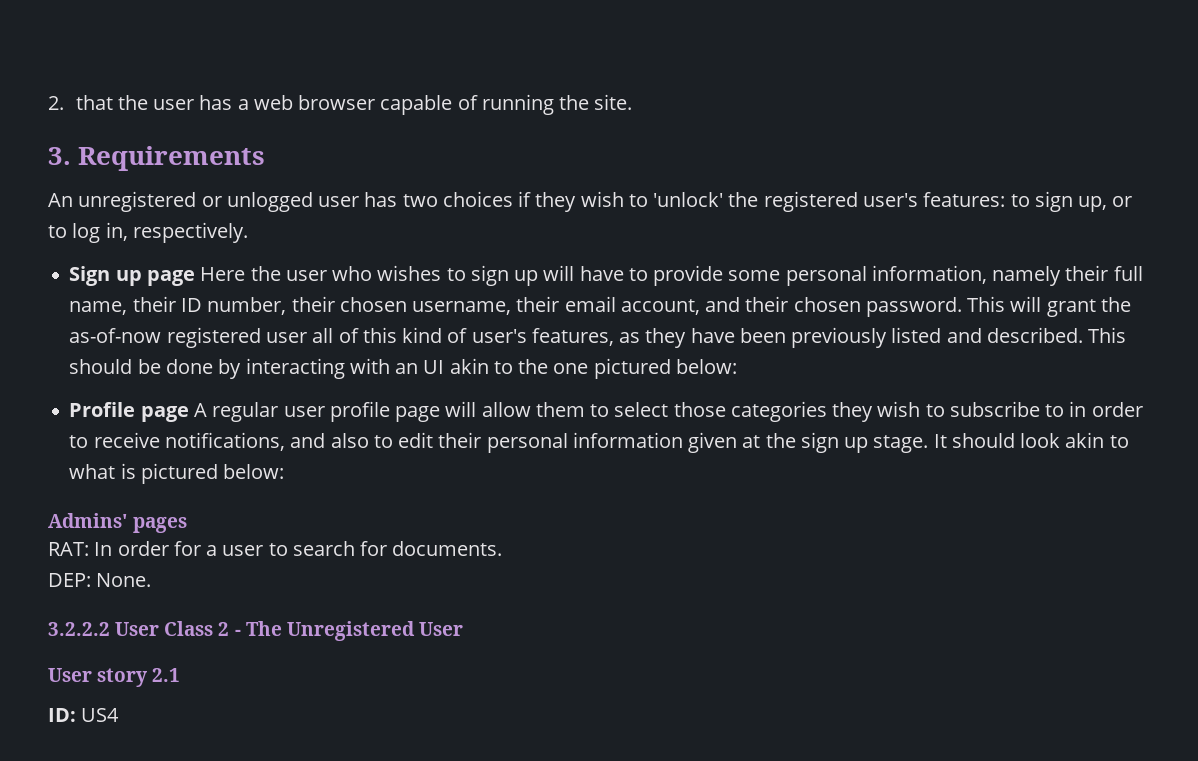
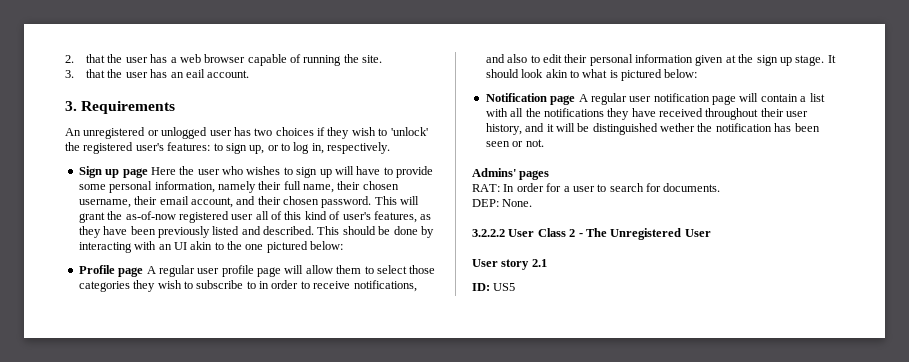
(633, 102) none -> [65,69,250,78] // 3. that the user has an eail account.
[180,296,335,315] ID number, their -> (361, 185) none
(285, 471) none -> [485,93,825,105] [485,108,809,120] [485,123,820,135] [485,139,544,147] // Notification page A regular user notification page will contain a list with all the notifications they have received throughout their user history, and it will be distinguished wether the notification has been seen or not.
[81,708,120,722] US4 -> [493,283,516,291] US5

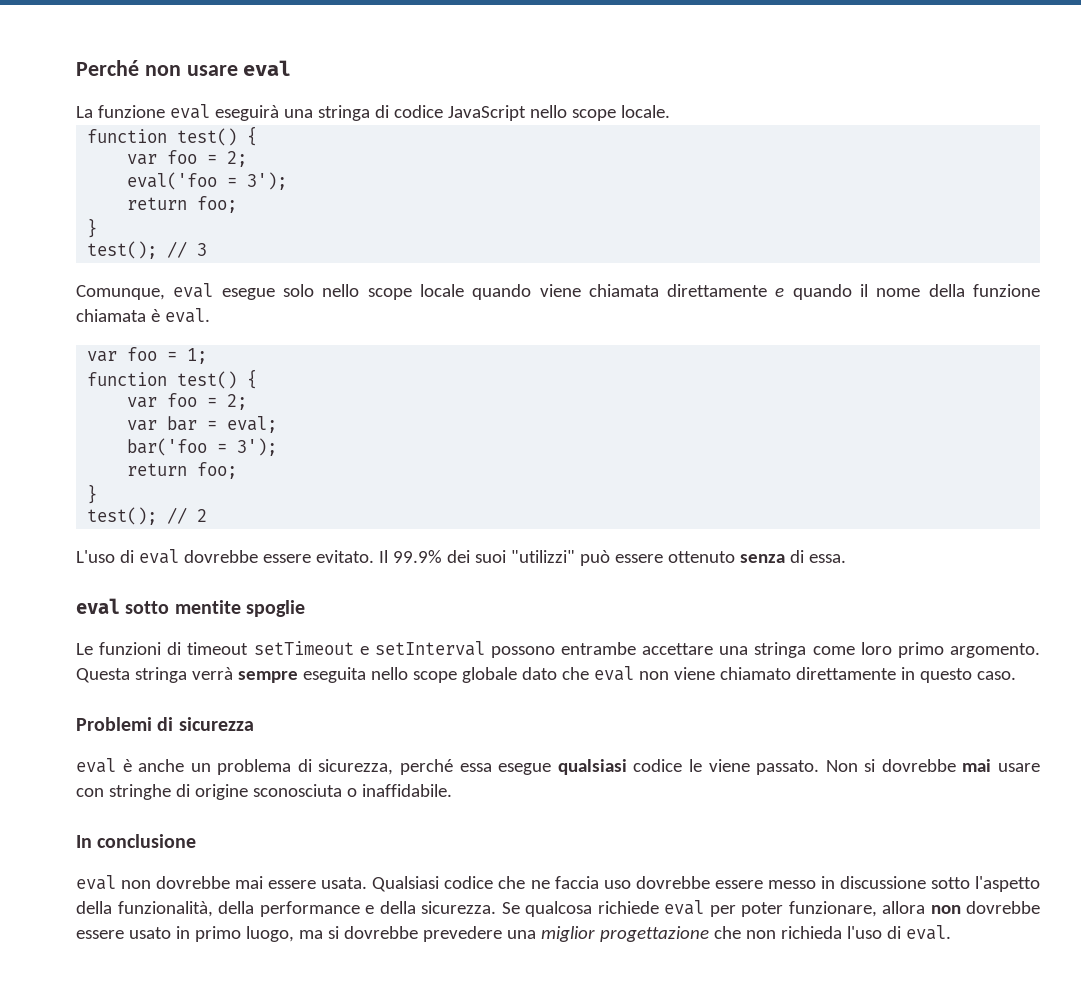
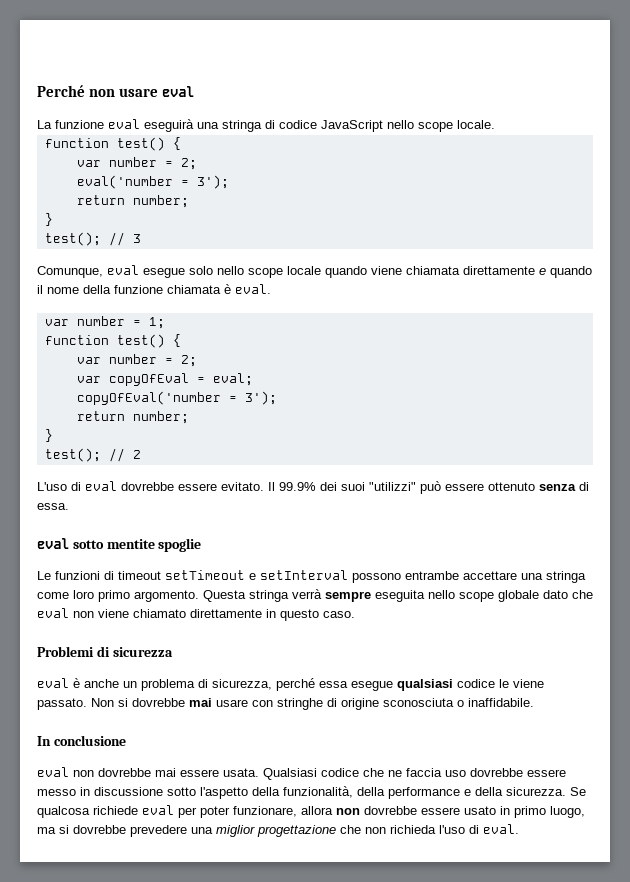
[167,150,248,167] [127,172,288,190] [127,196,238,213] foo = 2; // eval('foo = 3'); // return foo; -> [108,157,197,170] [76,175,229,189] [76,195,189,208] number = 2; // eval('number = 3'); // return number;
[127,347,158,361] foo -> [76,316,125,326] number
[167,393,198,407] foo -> [108,354,157,364] number
[167,416,198,431] bar -> [108,373,189,386] copyOfEval
[127,438,278,456] [127,462,238,479] bar('foo = 3'); // return foo; -> [76,391,277,405] [76,411,189,424] copyOfEval('number = 3'); // return number;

______________________________

:: Your assignment ::
Starting with the line that contains "[167,150,248,167] [127,172,288,190] [127,196,238,213]", restate every line up to and including the last one above, exactly.

:: Result of this task ::
[167,150,248,167] [127,172,288,190] [127,196,238,213] foo = 2; // eval('foo = 3'); // return foo; -> [108,157,197,170] [76,175,229,189] [76,195,189,208] number = 2; // eval('number = 3'); // return number;
[127,347,158,361] foo -> [76,316,125,326] number
[167,393,198,407] foo -> [108,354,157,364] number
[167,416,198,431] bar -> [108,373,189,386] copyOfEval
[127,438,278,456] [127,462,238,479] bar('foo = 3'); // return foo; -> [76,391,277,405] [76,411,189,424] copyOfEval('number = 3'); // return number;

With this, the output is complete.